- _Directions_:
Taking the line with "discount: 25.00 -> none" as the first and the line with "total: 167.88 -> 247.40" as the last, set down exactly every line in that range from the entries below, and no more.

- _Provided information_:
########################################

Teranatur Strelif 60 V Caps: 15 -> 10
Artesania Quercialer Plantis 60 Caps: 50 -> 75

########################################

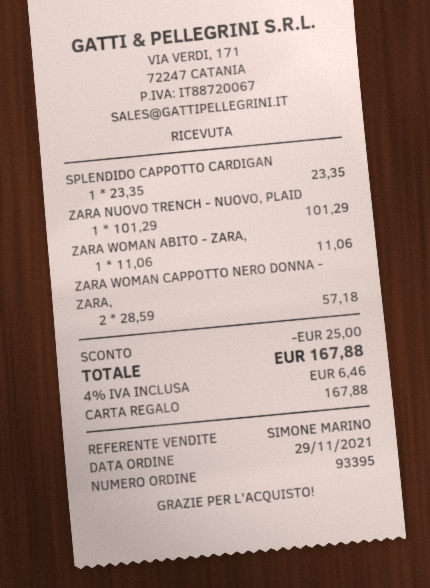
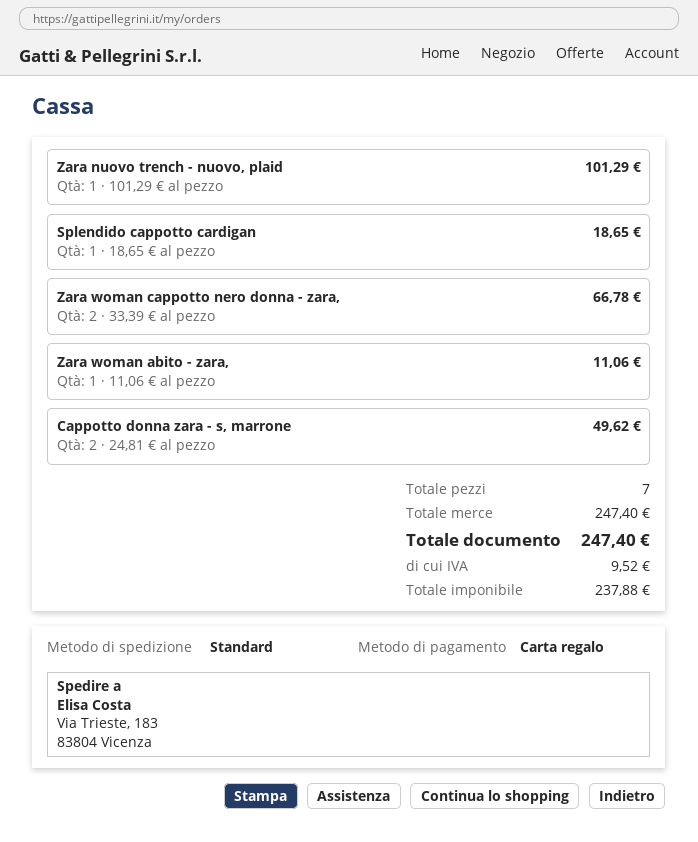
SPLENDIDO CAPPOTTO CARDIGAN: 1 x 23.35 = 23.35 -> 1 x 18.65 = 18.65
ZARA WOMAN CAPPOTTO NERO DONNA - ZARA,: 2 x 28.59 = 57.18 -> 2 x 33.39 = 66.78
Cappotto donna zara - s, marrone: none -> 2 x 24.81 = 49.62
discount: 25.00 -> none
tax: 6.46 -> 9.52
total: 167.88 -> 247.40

########################################

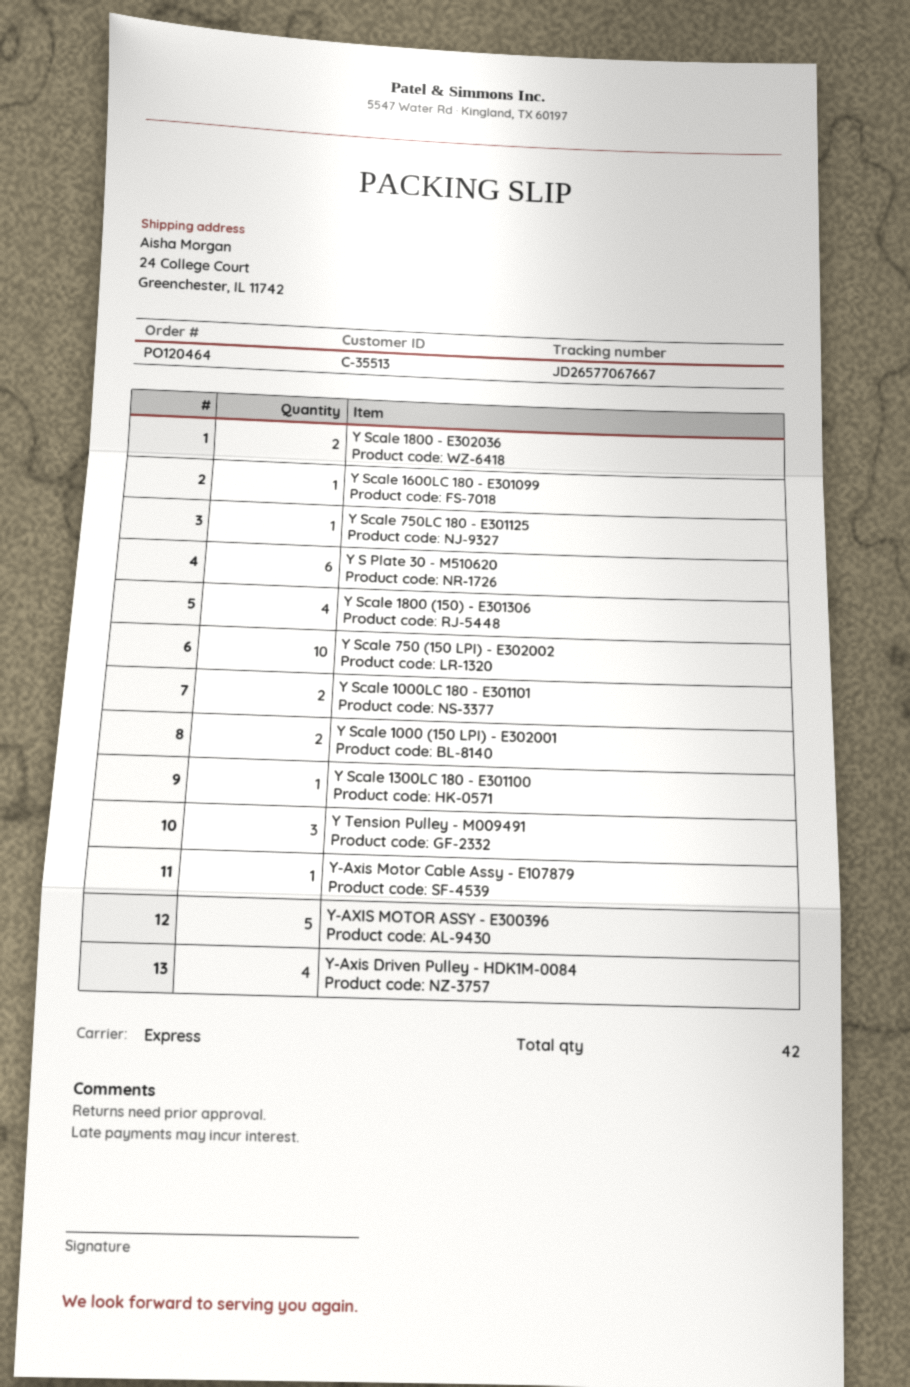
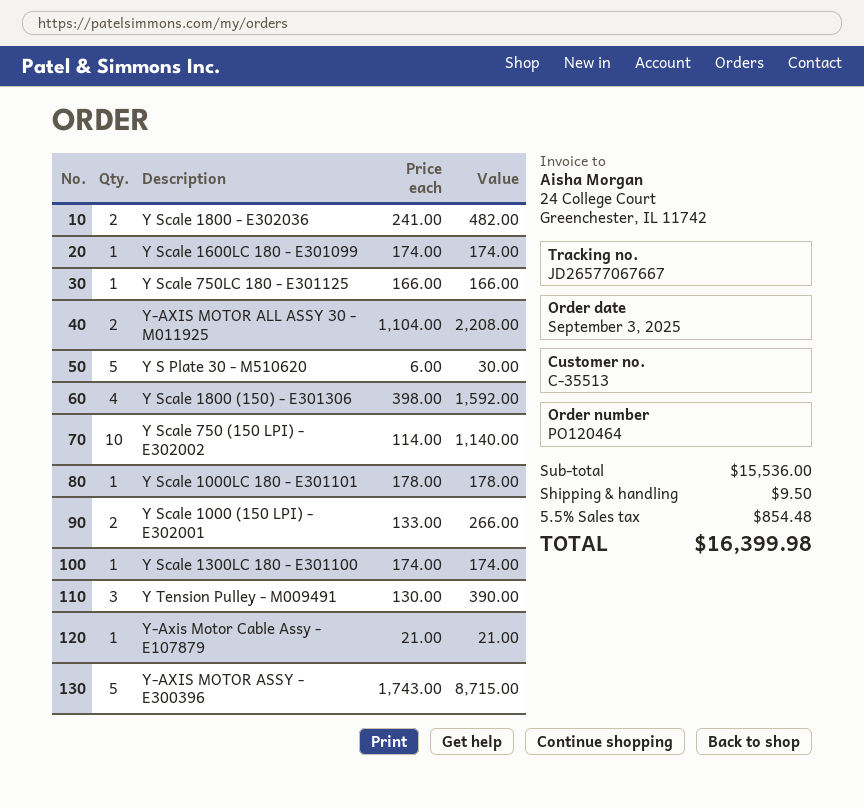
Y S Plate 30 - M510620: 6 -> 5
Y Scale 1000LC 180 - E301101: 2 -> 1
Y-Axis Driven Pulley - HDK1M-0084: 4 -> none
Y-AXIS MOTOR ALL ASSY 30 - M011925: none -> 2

########################################

- _Result_:
discount: 25.00 -> none
tax: 6.46 -> 9.52
total: 167.88 -> 247.40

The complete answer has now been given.